### [Supplied entries]
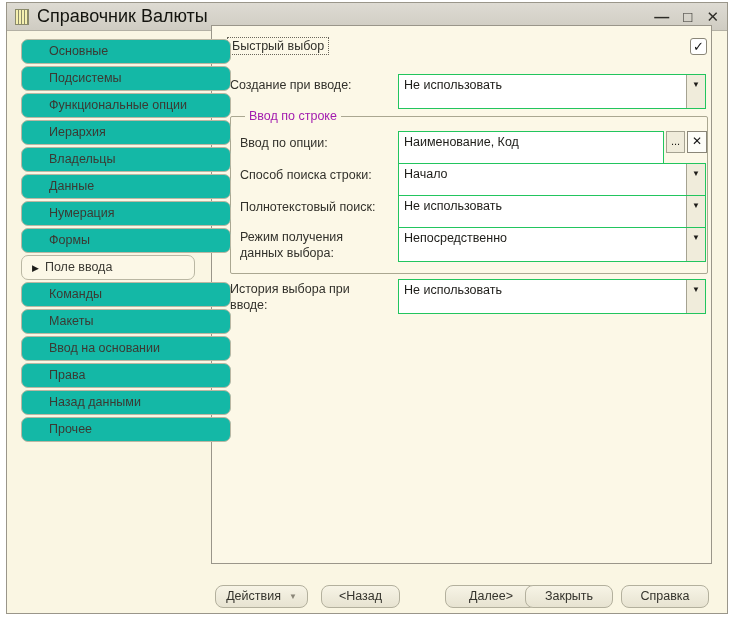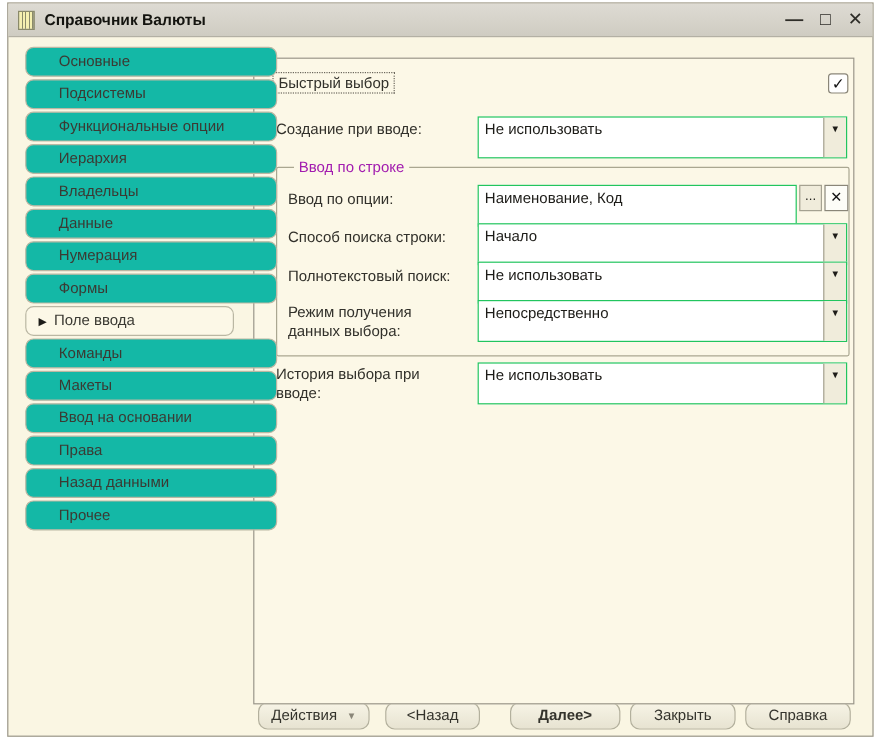--- a/index.html
+++ b/index.html
@@ -14,7 +14,7 @@
     display:flex; align-items:center; padding:0 8px; }
   #win-icon { width:14px; height:16px; margin-right:8px; border:1px solid #8a8a6a;
     background:repeating-linear-gradient(90deg,#f5f0b0 0 2px,#8a8a6a 2px 3px); }
-  #title-text { font-weight:bold; font-size:13px; color:#14140f; }
+  #title-text { font-weight:normal; font-size:18px; color:#14140f; }
   #win-controls { margin-left:auto; display:flex; align-items:center; gap:14px; }
   .win-btn { font-size:15px; font-weight:bold; color:#2e2d28; line-height:16px; cursor:default; }
 

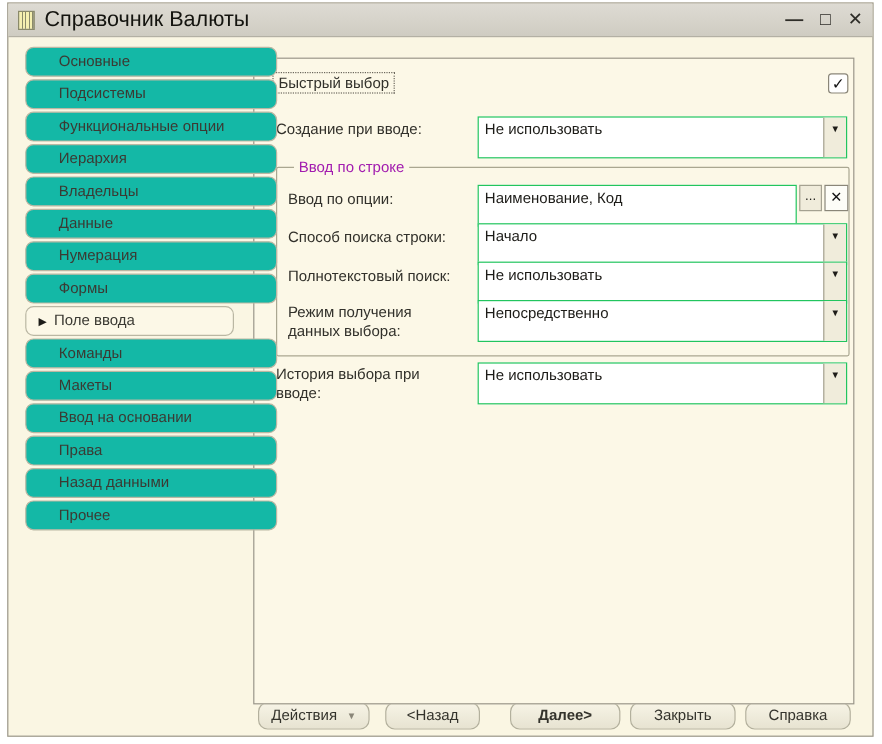--- a/index.html
+++ b/index.html
@@ -27,7 +27,7 @@
   .tab-arrow { display:inline-block; font-size:9px; margin-right:6px; color:#1c1c18; }
 
   
-  #panel { position:absolute; left:204px; top:45px; width:501px; height:539px;
+  #panel { position:absolute; left:204px; top:22px; width:501px; height:539px;
     background:#fcf8e7; border:1px solid #9a968a; z-index:1; }
   .lbl { position:absolute; color:#32312b; }
   #quick-label { left:15px; top:11px; border:1px dotted #6b675c; padding:1px 4px; }

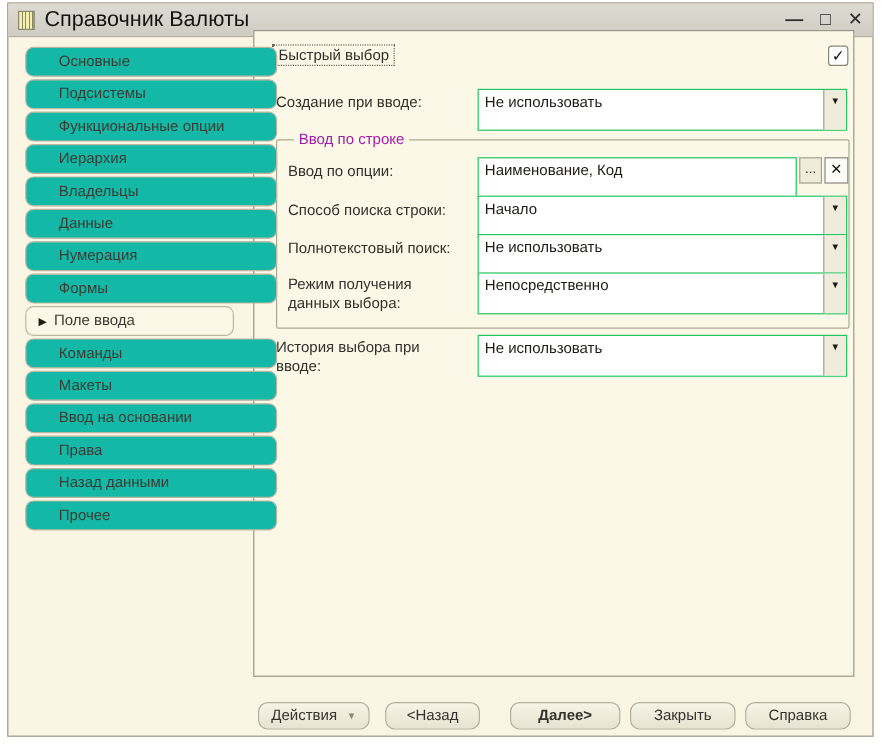--- a/index.html
+++ b/index.html
@@ -63,7 +63,7 @@
   #btn-actions { left:208px; width:93px; display:flex; align-items:center; justify-content:center; gap:8px; }
   #btn-actions .dd { font-size:8px; color:#8a8678; }
   #btn-back { left:314px; width:79px; }
-  #btn-next { left:418px; width:92px;font-weight:bold; }
+  #btn-next { left:438px; width:92px; }
   #btn-close { left:518px; width:88px; }
   #btn-help { left:614px; width:88px; }
 </style>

### [What you should do]
Search the records for the string "margin" and, wherever a line contains it, please copy that line.

### [Exercise solution]
   #win-icon { width:14px; height:16px; margin-right:8px; border:1px solid #8a8a6a;
   #win-controls { margin-left:auto; display:flex; align-items:center; gap:14px; }
   .tab-arrow { display:inline-block; font-size:9px; margin-right:6px; color:#1c1c18; }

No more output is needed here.